During the week three contest between the Tennessee Titans and Detroit Lions, a 15-yard penalty against the Lions was called in overtime. However, when the referees placed the ball after the penalty, they had given the Titans twelve extra yards. The Titans ended up kicking a field goal that drive and winning the game.
In the Eagles game against the Baltimore Ravens, the refs called a highly questionable pass interference on Jacoby Jones of the Ravens, negating a touchdown in the later half of the 4th quarter. The score would have been 30-17. Instead, the Eagles rallied to win the game 24-23.
After the Monday Night Football debacle, the agreement seemed all but inevitable. With one of the better teams in the league losing a game by a blown call on national television, there was no more hiding the ineffectiveness that had been plaguing the entire league on essentially every level.

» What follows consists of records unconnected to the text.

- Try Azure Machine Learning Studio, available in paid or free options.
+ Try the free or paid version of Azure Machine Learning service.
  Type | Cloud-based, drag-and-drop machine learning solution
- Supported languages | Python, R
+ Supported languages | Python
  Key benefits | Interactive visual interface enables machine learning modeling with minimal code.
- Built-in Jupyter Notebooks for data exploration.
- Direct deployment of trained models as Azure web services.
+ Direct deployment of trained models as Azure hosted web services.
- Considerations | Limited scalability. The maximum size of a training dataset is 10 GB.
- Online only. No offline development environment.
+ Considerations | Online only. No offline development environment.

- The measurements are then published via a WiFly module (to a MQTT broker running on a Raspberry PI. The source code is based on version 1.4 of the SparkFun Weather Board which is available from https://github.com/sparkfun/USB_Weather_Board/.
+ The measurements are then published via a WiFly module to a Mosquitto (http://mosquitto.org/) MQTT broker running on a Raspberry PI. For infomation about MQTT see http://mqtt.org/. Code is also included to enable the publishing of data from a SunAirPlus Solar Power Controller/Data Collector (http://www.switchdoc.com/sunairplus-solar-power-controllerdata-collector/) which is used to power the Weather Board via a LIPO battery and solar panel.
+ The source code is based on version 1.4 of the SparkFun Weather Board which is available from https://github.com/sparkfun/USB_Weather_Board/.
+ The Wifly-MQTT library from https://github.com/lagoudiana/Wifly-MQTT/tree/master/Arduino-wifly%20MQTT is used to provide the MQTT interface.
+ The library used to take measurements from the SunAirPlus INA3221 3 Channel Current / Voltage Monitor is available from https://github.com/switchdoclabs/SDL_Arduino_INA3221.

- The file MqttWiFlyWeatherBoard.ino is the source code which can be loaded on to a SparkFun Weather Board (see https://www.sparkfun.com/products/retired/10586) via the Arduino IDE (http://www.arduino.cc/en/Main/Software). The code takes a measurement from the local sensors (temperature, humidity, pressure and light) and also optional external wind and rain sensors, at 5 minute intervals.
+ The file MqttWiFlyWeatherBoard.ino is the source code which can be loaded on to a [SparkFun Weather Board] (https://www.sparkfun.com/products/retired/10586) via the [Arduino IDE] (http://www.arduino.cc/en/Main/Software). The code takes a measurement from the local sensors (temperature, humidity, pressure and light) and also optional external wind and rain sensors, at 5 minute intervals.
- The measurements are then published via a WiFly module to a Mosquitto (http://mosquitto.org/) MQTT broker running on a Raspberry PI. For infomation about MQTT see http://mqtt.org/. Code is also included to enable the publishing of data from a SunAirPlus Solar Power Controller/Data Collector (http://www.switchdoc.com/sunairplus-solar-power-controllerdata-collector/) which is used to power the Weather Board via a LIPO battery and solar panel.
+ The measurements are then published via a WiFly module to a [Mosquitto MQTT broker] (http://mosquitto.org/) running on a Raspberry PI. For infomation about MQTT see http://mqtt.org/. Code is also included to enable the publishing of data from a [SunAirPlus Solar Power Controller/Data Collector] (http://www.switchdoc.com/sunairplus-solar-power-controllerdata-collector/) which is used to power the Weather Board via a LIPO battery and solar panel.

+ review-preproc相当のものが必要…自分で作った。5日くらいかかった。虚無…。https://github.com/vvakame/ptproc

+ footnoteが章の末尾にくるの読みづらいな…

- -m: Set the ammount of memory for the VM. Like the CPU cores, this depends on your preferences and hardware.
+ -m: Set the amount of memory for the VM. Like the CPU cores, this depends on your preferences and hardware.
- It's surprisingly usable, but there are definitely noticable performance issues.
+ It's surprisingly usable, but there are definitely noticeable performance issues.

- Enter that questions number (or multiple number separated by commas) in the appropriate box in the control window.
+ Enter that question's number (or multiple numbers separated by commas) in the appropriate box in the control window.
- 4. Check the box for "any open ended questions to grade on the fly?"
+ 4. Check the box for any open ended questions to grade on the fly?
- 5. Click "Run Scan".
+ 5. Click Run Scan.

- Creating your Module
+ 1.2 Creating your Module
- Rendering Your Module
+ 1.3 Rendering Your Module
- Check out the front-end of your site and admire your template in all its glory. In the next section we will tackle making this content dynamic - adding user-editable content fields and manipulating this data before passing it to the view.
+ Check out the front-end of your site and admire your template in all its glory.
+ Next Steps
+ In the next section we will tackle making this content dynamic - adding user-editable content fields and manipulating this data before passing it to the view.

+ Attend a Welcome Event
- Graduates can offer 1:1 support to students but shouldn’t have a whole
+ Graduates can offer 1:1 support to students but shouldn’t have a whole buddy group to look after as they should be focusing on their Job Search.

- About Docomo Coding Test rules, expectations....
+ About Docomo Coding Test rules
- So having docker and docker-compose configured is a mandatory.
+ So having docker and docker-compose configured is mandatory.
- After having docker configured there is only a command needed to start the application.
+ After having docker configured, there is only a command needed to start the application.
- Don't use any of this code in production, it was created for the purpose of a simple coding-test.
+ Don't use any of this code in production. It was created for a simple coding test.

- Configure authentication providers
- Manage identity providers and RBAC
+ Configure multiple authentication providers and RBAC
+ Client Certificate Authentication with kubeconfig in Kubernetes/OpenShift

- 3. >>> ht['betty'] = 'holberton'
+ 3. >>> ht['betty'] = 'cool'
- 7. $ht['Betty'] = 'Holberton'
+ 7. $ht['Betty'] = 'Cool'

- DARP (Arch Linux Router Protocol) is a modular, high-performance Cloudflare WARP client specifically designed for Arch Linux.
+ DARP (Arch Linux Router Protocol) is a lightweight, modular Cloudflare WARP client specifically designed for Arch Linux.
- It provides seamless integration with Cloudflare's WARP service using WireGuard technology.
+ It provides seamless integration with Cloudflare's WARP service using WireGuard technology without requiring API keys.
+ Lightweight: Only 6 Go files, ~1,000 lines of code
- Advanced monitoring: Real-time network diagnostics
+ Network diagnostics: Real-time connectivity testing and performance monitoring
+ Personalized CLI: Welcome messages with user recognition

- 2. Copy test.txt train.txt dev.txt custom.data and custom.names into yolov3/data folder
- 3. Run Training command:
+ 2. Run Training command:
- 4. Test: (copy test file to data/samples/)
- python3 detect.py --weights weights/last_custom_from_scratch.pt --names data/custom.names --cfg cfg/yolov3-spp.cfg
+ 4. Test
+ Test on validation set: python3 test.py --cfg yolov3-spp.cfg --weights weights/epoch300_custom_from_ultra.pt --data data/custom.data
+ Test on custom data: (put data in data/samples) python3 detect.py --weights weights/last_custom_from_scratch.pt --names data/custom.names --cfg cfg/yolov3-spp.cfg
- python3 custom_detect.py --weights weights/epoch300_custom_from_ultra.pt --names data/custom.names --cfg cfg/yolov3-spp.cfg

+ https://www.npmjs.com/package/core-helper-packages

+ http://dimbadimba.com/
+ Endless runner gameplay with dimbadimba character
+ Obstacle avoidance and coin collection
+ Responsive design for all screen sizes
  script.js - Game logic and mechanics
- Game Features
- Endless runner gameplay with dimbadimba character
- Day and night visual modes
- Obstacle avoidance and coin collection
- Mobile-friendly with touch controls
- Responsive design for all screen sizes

News outlets across the country covered the story, Packers fans had begun protesting outside of their stadium, Chad Johnson even ate a live zebra at the San Diego Zoo to show his displeasure…ok that didn’t happen. But you get the idea. Things were at an all time low for a league that has been dominating sports culture for roughly the past decade. Commissioner Roger Goodell even made a statement saying, “We’re sorry to have put our fans through that.”
After enduring a rough three weeks, the real officials will be back to managing games as early as tonight and restoring order to the league. As we tweeted earlier, this will probably be the first and last time that we witness NFL officials actually getting a standing ovation. Until their first call against the home team, of course.